_Exercise requirements_. Locate the line that contains "Detský fusak Baby", then copy it and all later lines of the data below exactly, through the last one.

_Records shown_.
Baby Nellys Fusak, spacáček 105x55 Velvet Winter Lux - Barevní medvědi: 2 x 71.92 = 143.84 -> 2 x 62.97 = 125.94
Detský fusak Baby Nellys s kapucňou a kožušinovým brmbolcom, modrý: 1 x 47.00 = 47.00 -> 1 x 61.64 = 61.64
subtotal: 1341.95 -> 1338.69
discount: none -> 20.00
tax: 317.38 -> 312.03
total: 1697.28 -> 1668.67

_Your solution_.
Detský fusak Baby Nellys s kapucňou a kožušinovým brmbolcom, modrý: 1 x 47.00 = 47.00 -> 1 x 61.64 = 61.64
subtotal: 1341.95 -> 1338.69
discount: none -> 20.00
tax: 317.38 -> 312.03
total: 1697.28 -> 1668.67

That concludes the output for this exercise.